International Society on Music Information Retrieval (ISMIR) is the biggest conference in MIR, where all MIR-related topics are addressed. In this post, we will provide an overview of ISMIR2018. For each section we also provide the number of papers that post their source code in open access and number of papers that use deep learning of any kind as an interesting statistic to look at. Over all of the sessions the percentages are 51.4% and 54.4% respectively.

This summary of events is meant to show the broader trends and challenges in topics that the MIR community is interested in as well as introduce people new to MIR to ongoing research. The most obvious change across almost all disciplines is the growing popularity of deep learning so we’ll avoid repeating that in our summary too much. We’ve decided to present our summary based on the different sessions at ISMIR. We know that given the diversity of research in ISMIR this won’t do justice to all the papers at ISMIR but we hope to provide some insight into the more popular research areas. All papers are available online.

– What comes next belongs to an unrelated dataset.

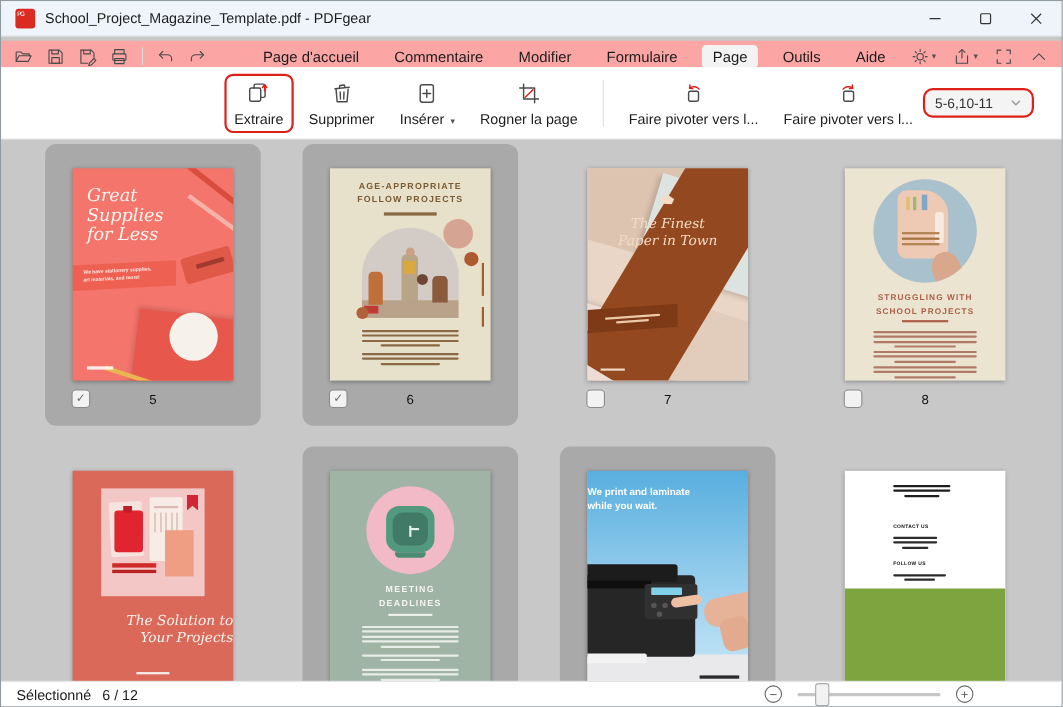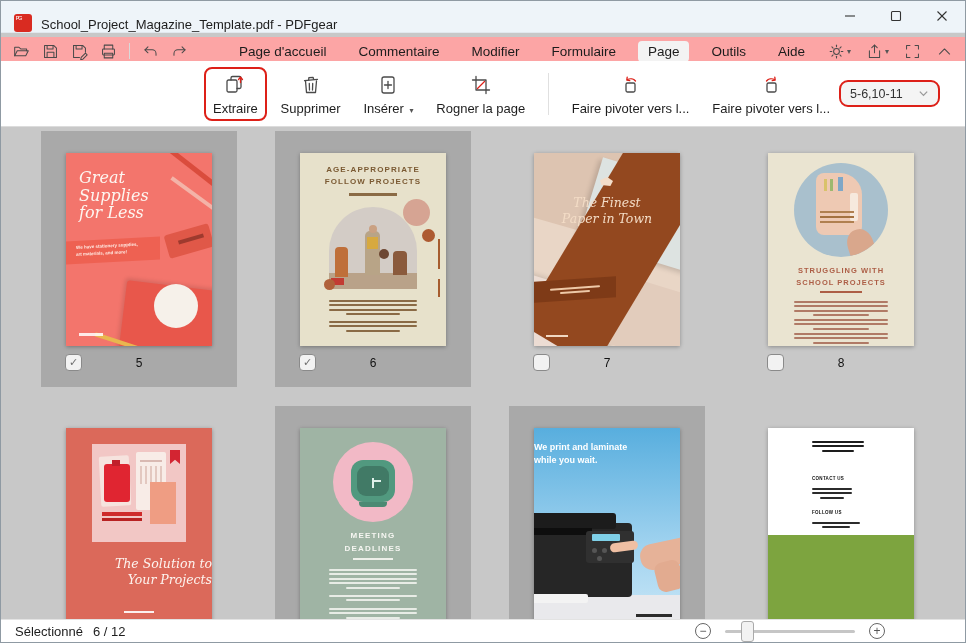"School_Project_Magazine_Template.pdf -" #titlebar { align-items: flex-end -> center }
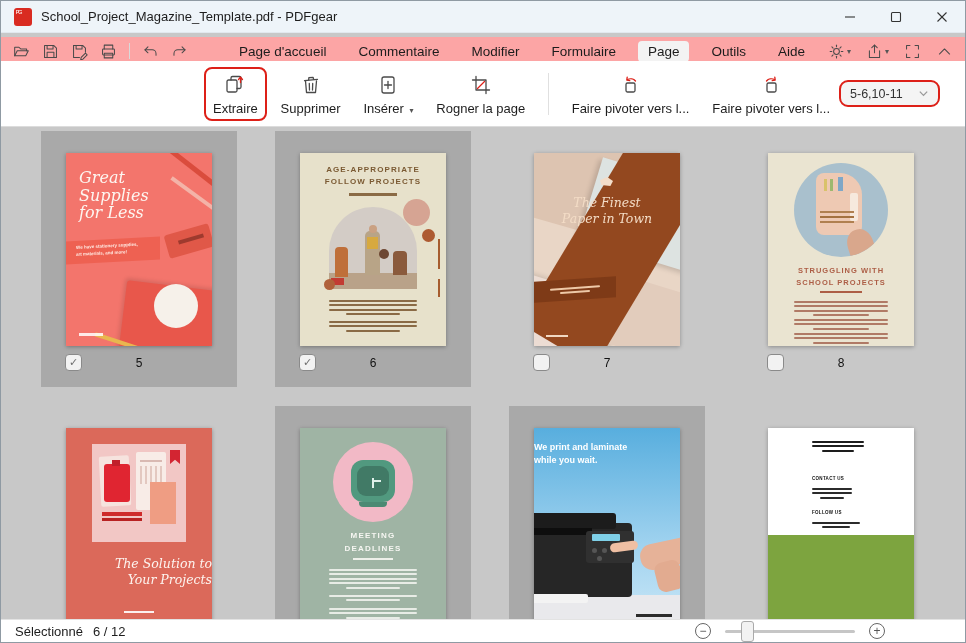"Great" .cell { border-radius: 0 -> 10px }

Session A - Musical objects

The session on musical objects mainly focused on tasks like music transcription, key labeling, chord recognition, and tempo estimation.

There were some interesting papers which used traditional/novel approaches which do not rely on deep neural networks - these can show comparable or better performance than approaches using deep neural networks (DNNs), especially in situations where there is a lack of availability of large-sized datasets / other resources. This is an exciting direction for future work on musical objects. Another exciting direction is the incorporation of user information / practical conditions in addition to the advancement in technology. A common challenge faced by some papers was the lack of specific, common and robust evaluation metrics for a fair comparison of approaches at subjective tasks, which are harder to evaluate using traditional metrics.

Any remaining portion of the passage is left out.